Friday is the third and final day in which Mandela's body will lie in state. Thereafter it will be transported to Qunu, where a state funeral will take place on Sunday in the rural area in which Mandela spent much of his childhood.

He died last Thursday at his home in Houghton, Johannesburg, at the age of 95.

'Heavy feeling'
Meanwhile, Winnie Madikizela-Mandela told a UK TV interview on Thursday that she was felt "very blessed" to have been with the former president when he died. reported she described in the broadcast with ITV news that there was a "heavy feeling" around her ex-husband's death.

She said the most difficult part since his passing was when the military arrived to move Mandela's body and she realised "he was leaving the house for good", adding that "one never prepares for death".

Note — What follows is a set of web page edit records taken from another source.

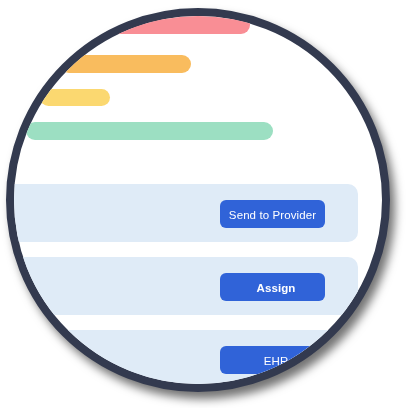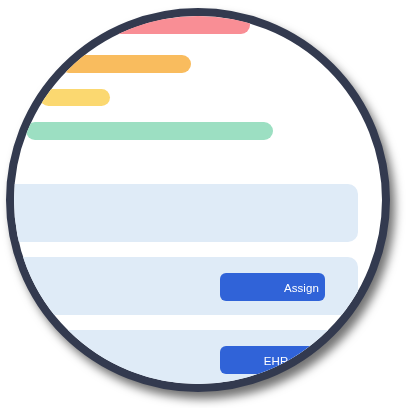--- a/index.html
+++ b/index.html
@@ -102,6 +102,7 @@
       <div class="row r2"></div>
       <div class="row r3"></div>
 
+      <button class="btn send">Send to Provider</button>
 
       <button class="btn assign">Assign</button>
 

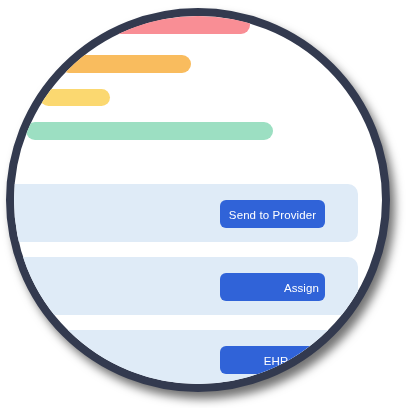--- a/index.html
+++ b/index.html
@@ -82,7 +82,7 @@
     letter-spacing: 0.1px;
   }
   .btn.send   { left: 220px; top: 200px; width: 105px; text-align: center; }
-  .btn.assign { left: 220px; top: 273px; width: 105px; text-align: right; padding-left: 13px; }
+  .btn.assign { left: 220px; top: 273px; width: 105px; text-align: center; padding-left: 13px; font-weight: bold; }
   .btn.ehr    { left: 220px; top: 346px; width: 105px; text-align: center; padding-left: 13px; }
 </style>
 </head>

Madikizela-Mandela also said it was "very hard for the family to even share him even in his death after sharing with the while world and our whole country while he was alive".

On Thursday, grandson Mandla Mandela stood to the side at the structure where the body lay. Dressed in black, he contrasted sharply against the elaborate white floral displays beside him.

Earlier he softly mouthed the words of the national anthem as a military band played. He has remained with his grandfather's body every day. According to AbaThembu tradition, an adult male family member must remain with the body until burial.

Long queues have marked the previous two days as tens of thousands of South Africans gathered to say their final farewell.

The City of Tshwane said over 20 000 people arrived at the Union Buildings and park-and-ride facilities were shut down early on Thursday after the venues reached capacity.

Government communication services put attendance figures at 12 000 to 14 000 for Wednesday, the first day in which Mandela lay in state.